Sources close to the project say US giants Chevron Corp and ExxonMobil Corp, Malaysia’s Petronas and British Gas Ltd have expressed interest, but their primary goal may be long-term access to Turkmen gas fields.
“There is interest in the upstream [exploration and production]. There is no denial about it,” said Mobin Saulat, director of Inter State Gas Systems, the company commissioned to manage the Pakistani section of the TAPI. “The issue is not about the availability [of funds], but how much confidence the investors feel about these projects.”
Highlighting the difficulties that beset cross-border pipelines is the troubled Iran-Pakistan project from the offshore gas field of South Pars to Karachi, Pakistan’s economic hub where power shortages are a daily crisis.
Earlier this year, Iran finished its portion of the pipeline, but reports say it canceled a planned US$500 million loan to help build the Pakistan part, effectively scuppering a project that had been due to go into operation next year.
Washington is also opposed to the US$7.5 billion, 1,800km Iran-Pakistan pipeline, with Tehran under heavy US sanctions.
“It’s in their best interest to avoid any sanctionable activity,” a US Department of State spokesman said recently, referring to Pakistan’s involvement.

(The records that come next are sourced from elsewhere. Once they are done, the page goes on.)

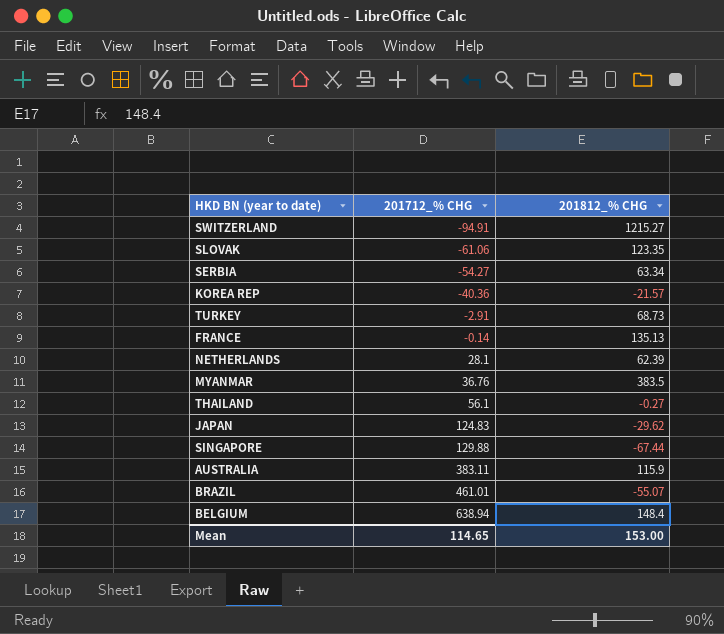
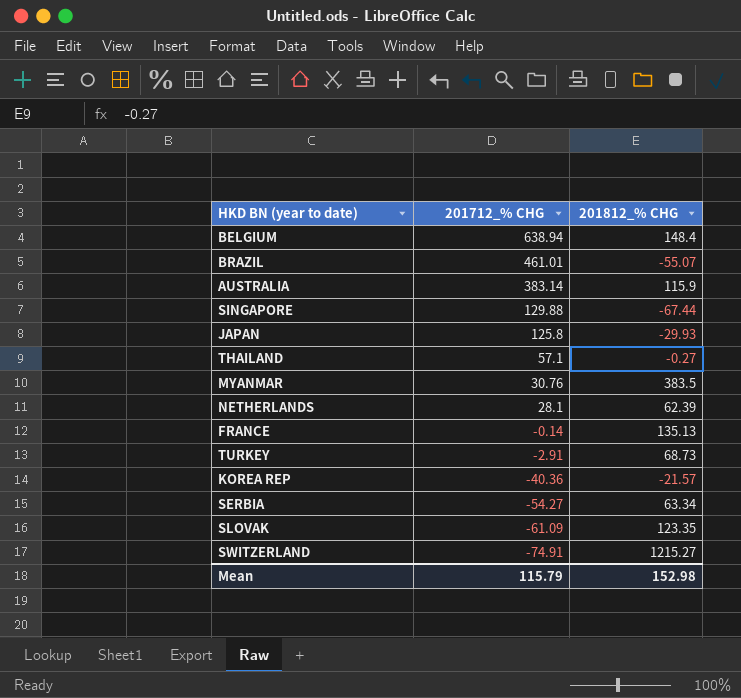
row order: 201712_% CHG ascending -> 201712_% CHG descending
AUSTRALIA | 201712_% CHG: 383.11 -> 383.14
JAPAN | 201712_% CHG: 124.83 -> 125.8
JAPAN | 201812_% CHG: -29.62 -> -29.93
THAILAND | 201712_% CHG: 56.1 -> 57.1
MYANMAR | 201712_% CHG: 36.76 -> 30.76
SLOVAK | 201712_% CHG: -61.06 -> -61.09
SWITZERLAND | 201712_% CHG: -94.91 -> -74.91
Mean | 201712_% CHG: 114.65 -> 115.79
Mean | 201812_% CHG: 153.00 -> 152.98

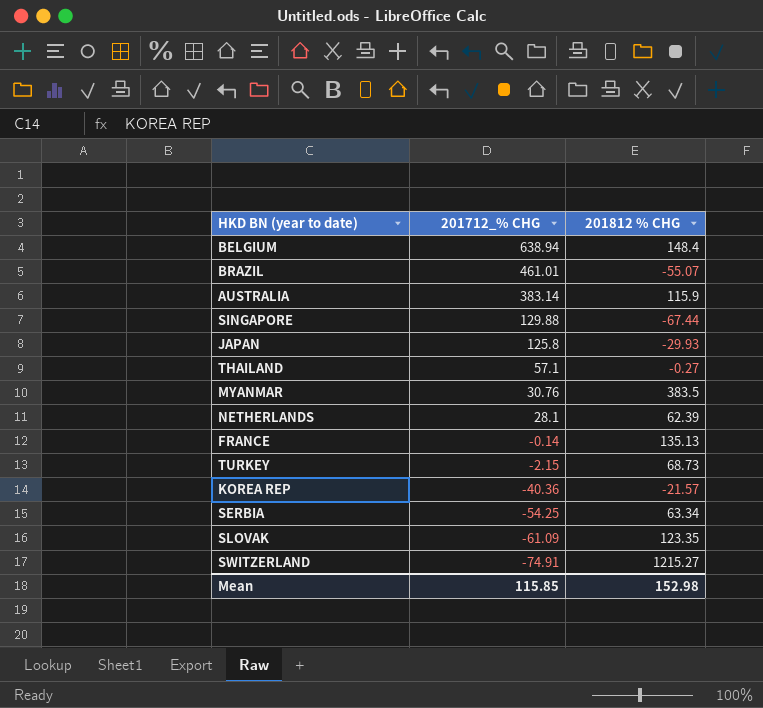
column name: 201812_% CHG -> 201812 % CHG
TURKEY | 201712_% CHG: -2.91 -> -2.15
SERBIA | 201712_% CHG: -54.27 -> -54.25
Mean | 201712_% CHG: 115.79 -> 115.85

For Didier Chaudet, a visiting fellow at the Islamabad Policy Research Institute, the TAPI dream is threatened by the India-Pakistan rivalry, politicking over the Turkmen gas fields and the risk of militant sabotage.
“There seems to be a block over the question of foreign shares in Turkmen gas fields,” he said. “And what company would be strong enough to lead a coalition of Indian and Pakistani partners?”
Chaudet also said that the Taliban may be persuaded to resist attacking the TAPI pipeline by its long-time supporters in Pakistan.
Yet Indian strategic affairs expert Bharat Karnad said that any hopes the pipeline will soon surmount these difficulties were misplaced.
“This project can be [considered] nullified until the conflicts in the region are resolved,” he said.